RECORDS SHOWN section start

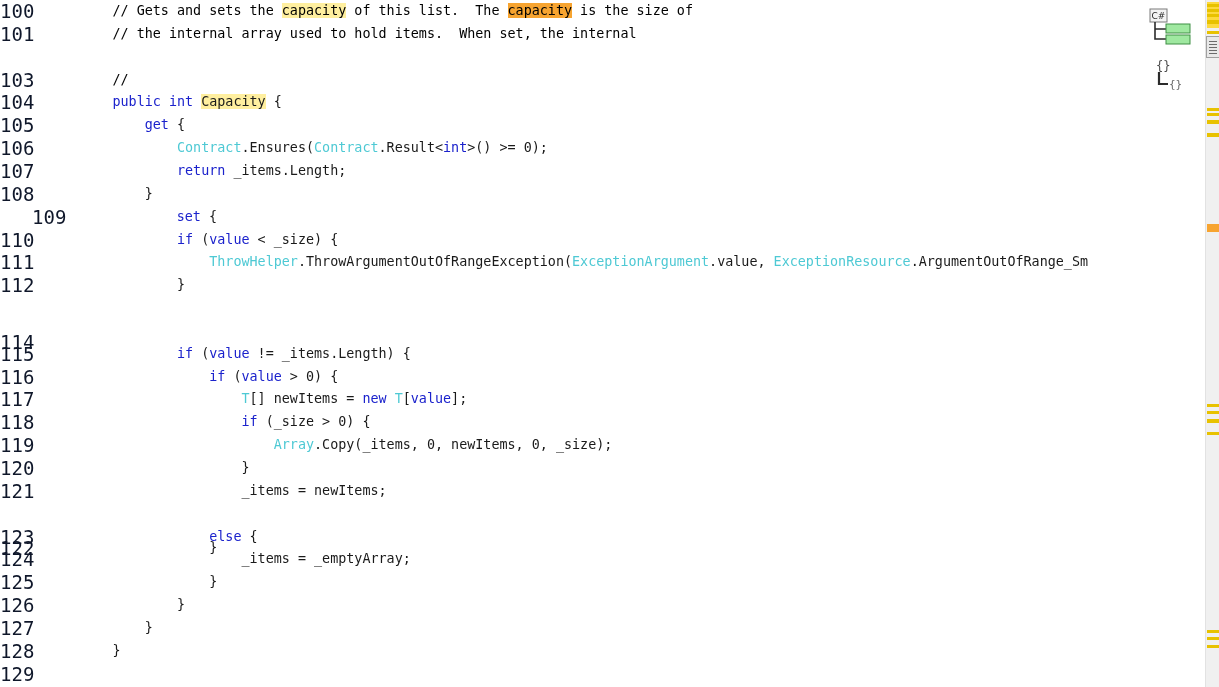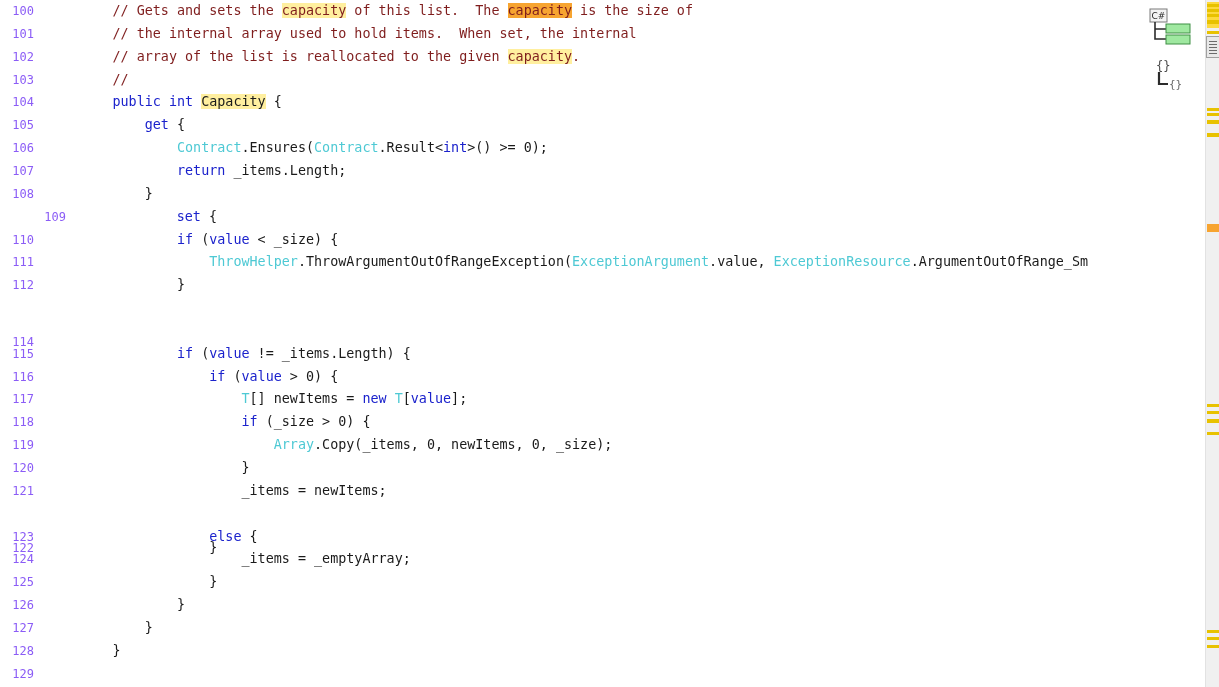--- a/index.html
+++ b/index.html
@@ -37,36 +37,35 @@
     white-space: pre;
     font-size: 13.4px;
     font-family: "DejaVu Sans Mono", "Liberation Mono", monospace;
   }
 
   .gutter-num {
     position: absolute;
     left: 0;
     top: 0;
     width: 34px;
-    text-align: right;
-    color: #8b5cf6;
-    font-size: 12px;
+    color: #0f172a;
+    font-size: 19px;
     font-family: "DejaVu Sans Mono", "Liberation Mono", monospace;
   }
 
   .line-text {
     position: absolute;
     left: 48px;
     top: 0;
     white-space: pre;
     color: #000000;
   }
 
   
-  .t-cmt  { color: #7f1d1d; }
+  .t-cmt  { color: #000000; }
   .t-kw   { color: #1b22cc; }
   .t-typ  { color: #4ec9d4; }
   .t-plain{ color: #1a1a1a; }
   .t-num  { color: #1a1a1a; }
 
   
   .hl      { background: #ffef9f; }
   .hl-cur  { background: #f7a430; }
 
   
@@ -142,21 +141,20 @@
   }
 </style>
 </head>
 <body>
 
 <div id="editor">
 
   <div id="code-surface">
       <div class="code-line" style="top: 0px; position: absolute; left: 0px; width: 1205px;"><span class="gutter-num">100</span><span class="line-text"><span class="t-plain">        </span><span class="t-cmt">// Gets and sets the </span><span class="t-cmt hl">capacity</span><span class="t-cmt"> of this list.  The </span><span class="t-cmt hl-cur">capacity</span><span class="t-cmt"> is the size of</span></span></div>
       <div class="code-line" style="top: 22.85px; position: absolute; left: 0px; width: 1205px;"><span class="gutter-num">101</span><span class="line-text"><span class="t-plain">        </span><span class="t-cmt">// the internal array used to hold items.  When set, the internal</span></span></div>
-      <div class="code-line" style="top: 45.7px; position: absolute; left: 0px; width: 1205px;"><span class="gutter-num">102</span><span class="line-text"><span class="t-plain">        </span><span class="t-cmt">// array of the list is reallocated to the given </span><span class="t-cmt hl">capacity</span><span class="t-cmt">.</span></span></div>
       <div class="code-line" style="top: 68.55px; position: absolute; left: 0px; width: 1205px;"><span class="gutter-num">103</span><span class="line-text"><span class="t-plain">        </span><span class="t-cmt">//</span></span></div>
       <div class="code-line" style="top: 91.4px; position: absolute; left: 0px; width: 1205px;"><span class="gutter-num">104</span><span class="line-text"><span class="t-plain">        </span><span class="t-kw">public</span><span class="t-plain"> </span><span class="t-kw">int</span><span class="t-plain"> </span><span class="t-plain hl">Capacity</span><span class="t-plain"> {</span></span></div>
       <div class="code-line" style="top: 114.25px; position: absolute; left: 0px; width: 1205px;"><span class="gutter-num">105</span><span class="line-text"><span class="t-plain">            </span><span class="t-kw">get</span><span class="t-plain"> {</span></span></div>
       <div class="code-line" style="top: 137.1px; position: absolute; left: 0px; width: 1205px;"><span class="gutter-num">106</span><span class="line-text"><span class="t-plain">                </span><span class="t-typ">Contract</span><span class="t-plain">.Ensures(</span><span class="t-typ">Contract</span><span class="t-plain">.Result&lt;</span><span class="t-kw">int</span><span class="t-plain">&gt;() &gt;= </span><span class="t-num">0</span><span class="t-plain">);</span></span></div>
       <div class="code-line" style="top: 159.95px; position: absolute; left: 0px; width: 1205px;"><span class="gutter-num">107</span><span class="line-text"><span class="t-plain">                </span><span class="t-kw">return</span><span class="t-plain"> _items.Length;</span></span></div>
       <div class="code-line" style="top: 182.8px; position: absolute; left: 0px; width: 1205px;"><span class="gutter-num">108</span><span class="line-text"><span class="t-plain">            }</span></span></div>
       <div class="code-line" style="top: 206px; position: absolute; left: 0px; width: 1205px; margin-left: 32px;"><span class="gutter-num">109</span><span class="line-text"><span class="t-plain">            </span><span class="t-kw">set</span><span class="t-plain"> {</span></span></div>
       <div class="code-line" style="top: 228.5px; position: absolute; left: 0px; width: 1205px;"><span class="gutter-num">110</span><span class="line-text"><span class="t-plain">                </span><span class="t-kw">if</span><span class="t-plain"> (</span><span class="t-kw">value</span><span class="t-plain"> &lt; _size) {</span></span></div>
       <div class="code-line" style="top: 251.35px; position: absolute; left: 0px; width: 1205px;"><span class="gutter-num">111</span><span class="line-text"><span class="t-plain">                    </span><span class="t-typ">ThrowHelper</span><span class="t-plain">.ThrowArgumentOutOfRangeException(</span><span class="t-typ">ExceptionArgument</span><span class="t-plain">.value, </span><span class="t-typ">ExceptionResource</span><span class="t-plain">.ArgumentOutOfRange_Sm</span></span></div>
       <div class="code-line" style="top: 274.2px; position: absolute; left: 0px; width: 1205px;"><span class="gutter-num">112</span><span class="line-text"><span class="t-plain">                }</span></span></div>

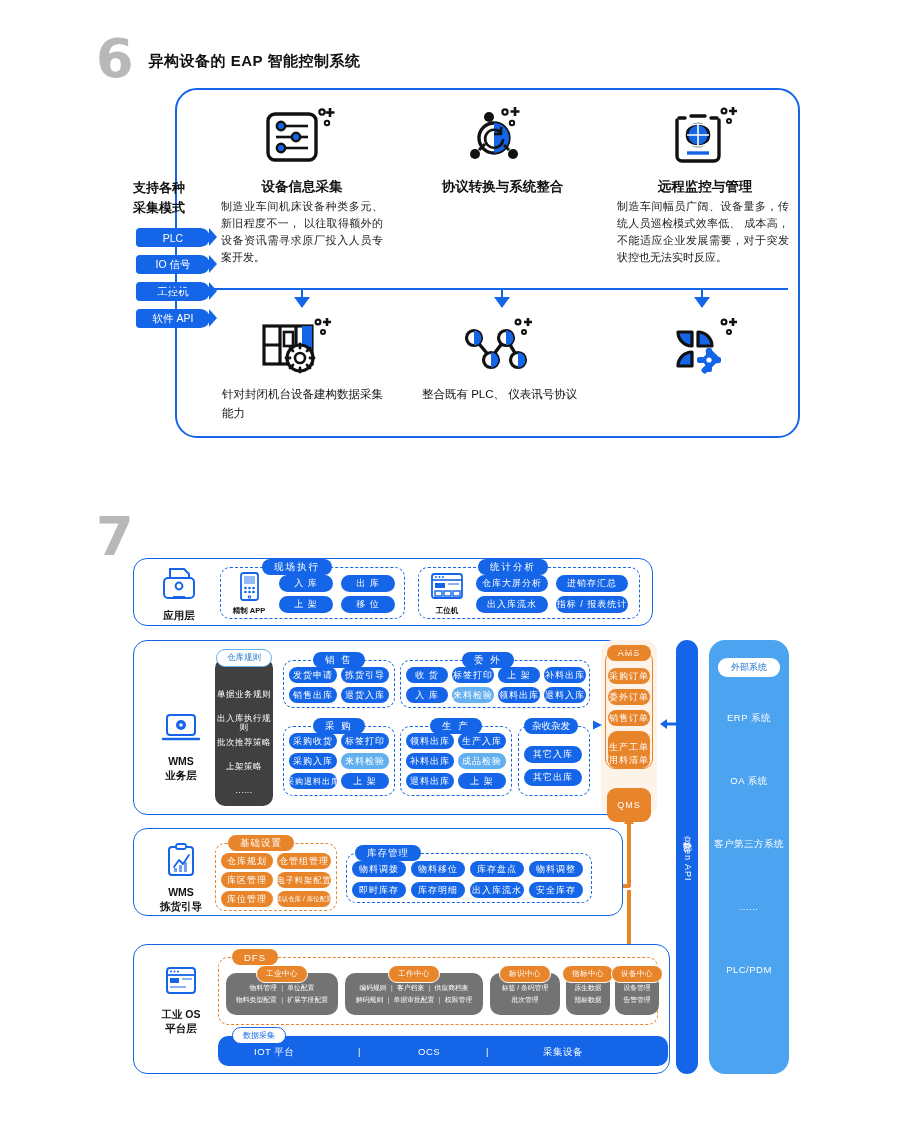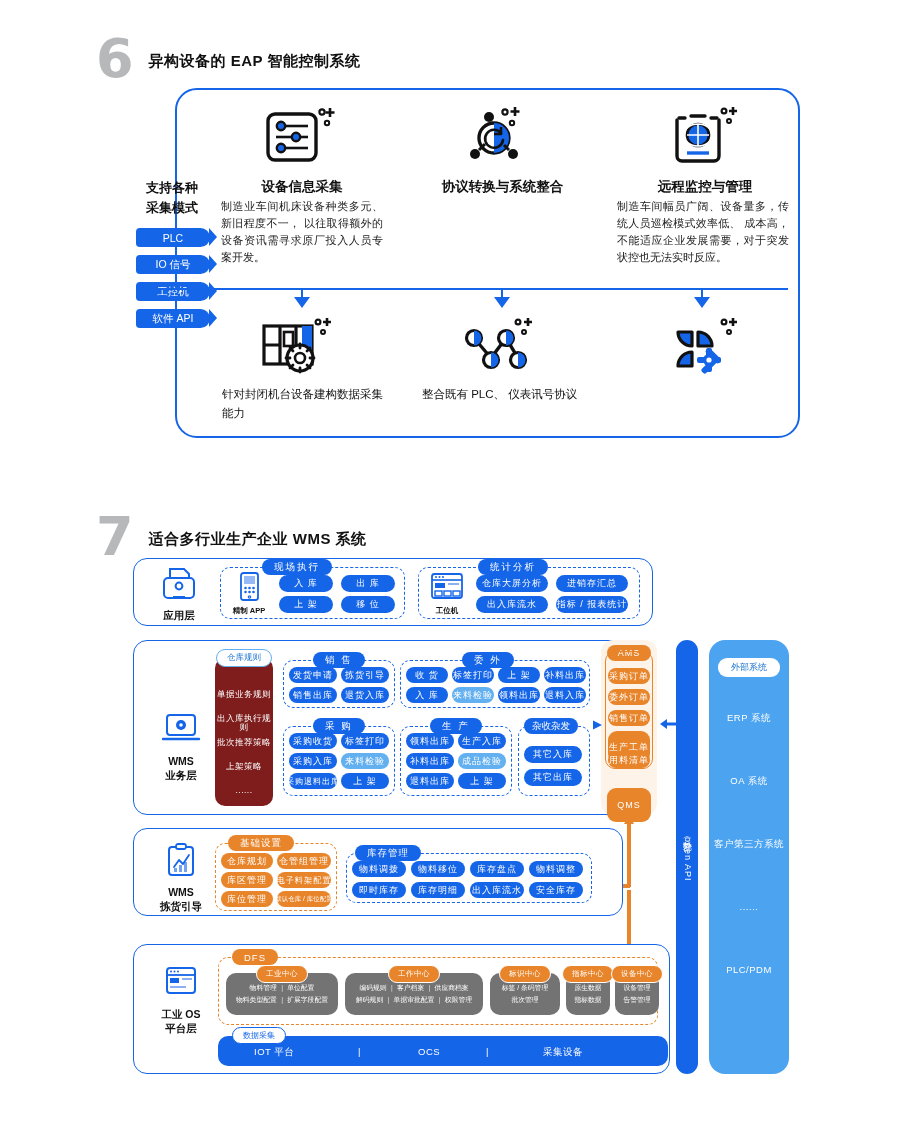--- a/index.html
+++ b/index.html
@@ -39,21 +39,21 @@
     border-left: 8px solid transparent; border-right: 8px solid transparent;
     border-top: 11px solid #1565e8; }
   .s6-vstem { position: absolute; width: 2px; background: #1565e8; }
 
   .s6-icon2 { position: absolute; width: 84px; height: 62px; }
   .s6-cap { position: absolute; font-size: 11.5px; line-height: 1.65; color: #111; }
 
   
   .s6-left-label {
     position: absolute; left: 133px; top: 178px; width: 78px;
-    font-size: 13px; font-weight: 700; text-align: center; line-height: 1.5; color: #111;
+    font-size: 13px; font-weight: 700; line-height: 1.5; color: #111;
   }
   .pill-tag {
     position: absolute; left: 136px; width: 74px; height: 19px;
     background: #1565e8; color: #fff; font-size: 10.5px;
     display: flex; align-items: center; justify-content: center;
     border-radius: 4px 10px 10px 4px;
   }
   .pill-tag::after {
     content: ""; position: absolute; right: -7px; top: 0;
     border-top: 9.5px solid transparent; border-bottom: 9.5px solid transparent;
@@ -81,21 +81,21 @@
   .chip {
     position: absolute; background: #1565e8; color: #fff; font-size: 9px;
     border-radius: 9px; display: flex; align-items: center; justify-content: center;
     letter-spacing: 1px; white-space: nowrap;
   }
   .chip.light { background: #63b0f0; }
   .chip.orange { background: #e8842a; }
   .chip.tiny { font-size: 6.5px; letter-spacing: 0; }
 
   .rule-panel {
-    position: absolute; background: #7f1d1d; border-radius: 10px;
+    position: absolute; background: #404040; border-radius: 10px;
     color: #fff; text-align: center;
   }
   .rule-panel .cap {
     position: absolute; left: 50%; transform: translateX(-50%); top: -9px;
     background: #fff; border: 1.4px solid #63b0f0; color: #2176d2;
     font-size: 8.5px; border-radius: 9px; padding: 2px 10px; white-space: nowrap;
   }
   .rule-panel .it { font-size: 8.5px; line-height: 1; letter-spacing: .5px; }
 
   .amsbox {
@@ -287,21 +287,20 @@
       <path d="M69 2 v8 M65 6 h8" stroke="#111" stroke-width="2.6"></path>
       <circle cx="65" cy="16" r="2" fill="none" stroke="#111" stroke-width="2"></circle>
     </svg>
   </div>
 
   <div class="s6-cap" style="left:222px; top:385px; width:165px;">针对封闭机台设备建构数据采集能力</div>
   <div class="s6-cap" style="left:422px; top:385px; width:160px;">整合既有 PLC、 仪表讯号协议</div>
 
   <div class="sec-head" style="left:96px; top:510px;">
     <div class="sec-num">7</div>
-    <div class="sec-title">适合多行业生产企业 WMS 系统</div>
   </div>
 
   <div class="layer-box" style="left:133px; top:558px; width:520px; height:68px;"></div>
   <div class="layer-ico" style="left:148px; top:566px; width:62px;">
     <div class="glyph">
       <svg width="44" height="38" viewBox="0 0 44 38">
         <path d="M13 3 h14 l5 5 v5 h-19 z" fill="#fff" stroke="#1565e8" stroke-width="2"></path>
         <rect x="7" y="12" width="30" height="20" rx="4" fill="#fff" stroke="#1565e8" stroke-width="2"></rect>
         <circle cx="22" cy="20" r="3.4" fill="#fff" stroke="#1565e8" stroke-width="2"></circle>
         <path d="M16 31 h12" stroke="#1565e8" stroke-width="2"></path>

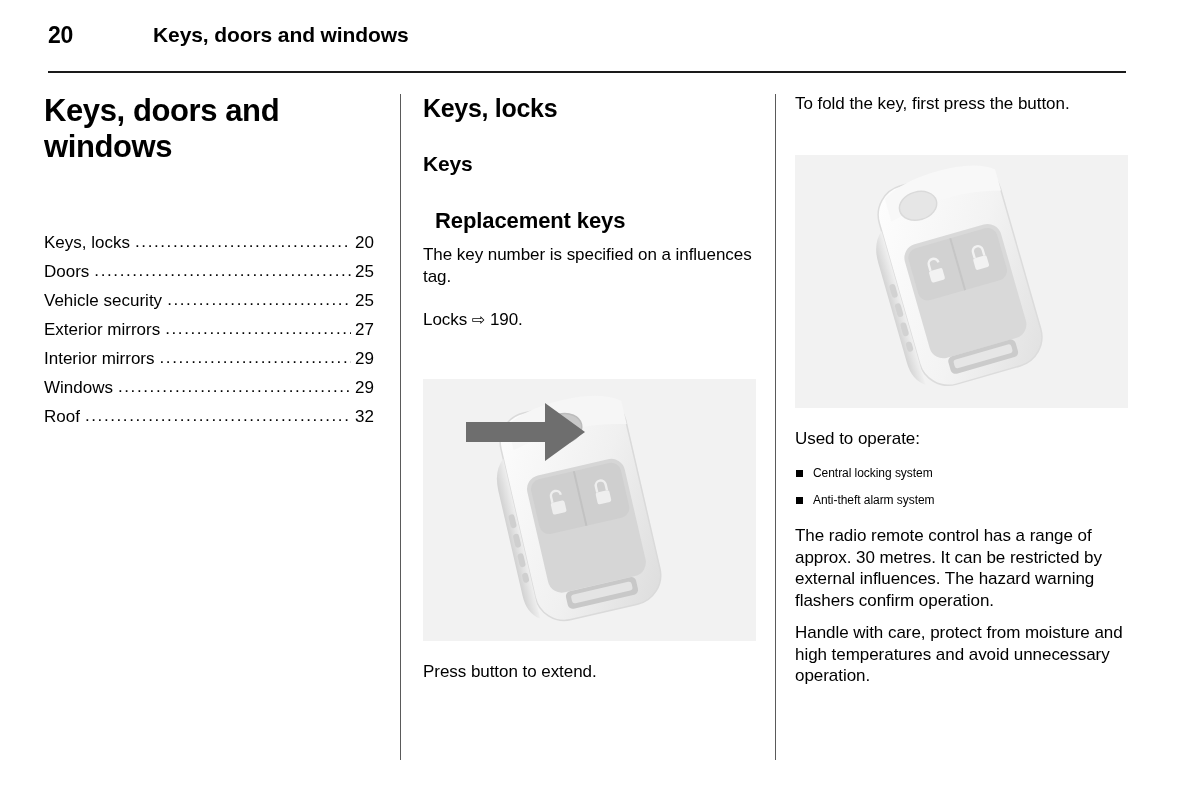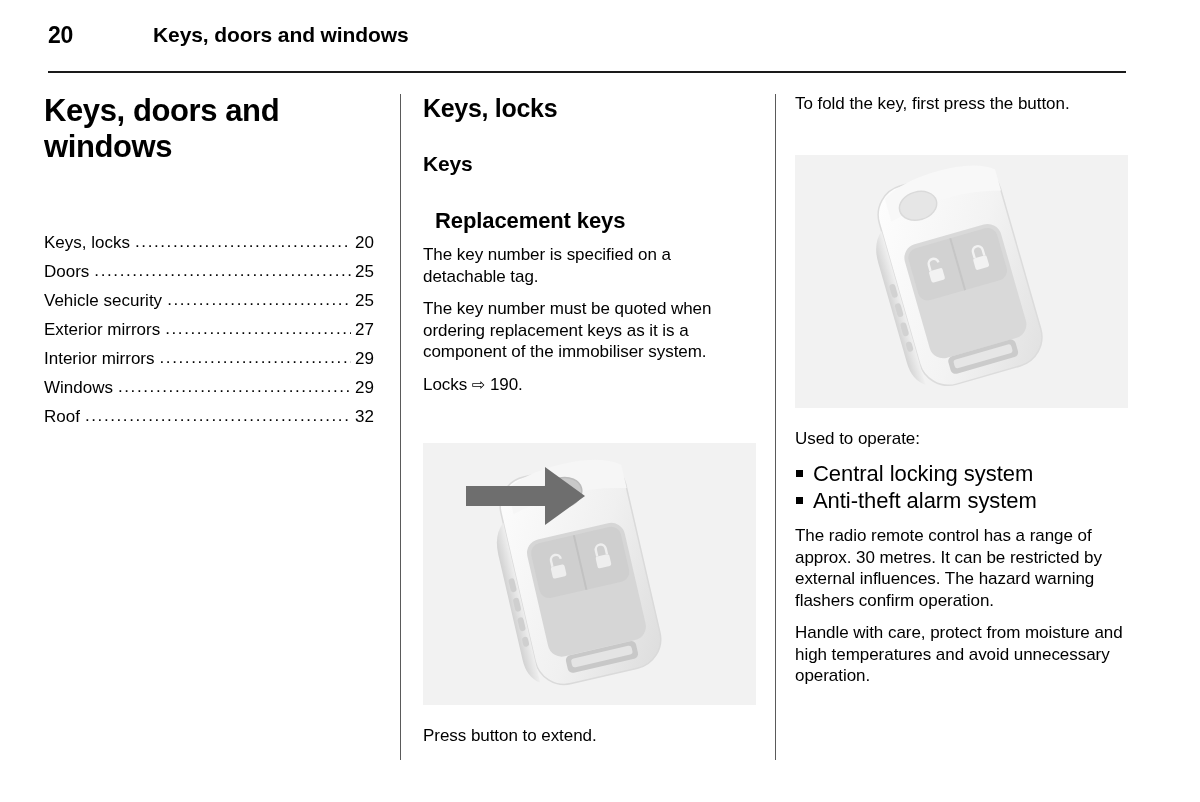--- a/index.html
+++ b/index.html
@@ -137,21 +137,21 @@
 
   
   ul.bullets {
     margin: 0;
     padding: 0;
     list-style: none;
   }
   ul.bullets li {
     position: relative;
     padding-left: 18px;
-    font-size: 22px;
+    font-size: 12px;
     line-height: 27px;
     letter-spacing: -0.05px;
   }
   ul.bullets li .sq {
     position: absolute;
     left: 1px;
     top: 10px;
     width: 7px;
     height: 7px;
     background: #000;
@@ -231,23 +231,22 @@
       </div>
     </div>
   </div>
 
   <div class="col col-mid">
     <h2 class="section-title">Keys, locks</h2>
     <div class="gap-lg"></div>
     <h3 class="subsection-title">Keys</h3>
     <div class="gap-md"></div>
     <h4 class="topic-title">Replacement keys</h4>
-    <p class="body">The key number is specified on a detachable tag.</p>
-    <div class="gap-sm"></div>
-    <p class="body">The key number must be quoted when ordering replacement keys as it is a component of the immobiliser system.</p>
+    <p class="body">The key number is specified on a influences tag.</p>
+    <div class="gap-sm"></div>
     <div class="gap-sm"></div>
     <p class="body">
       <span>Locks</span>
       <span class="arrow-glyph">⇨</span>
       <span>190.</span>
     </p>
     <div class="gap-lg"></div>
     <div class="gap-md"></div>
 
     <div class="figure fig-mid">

RECORDS SHOWN section end

Each line of the entries holding the string "letter" should be found and copied.

» RESPONSE
     letter-spacing: 1px; white-space: nowrap;
   .chip.tiny { font-size: 6.5px; letter-spacing: 0; }
   .rule-panel .it { font-size: 8.5px; line-height: 1; letter-spacing: .5px; }
     letter-spacing: -0.05px;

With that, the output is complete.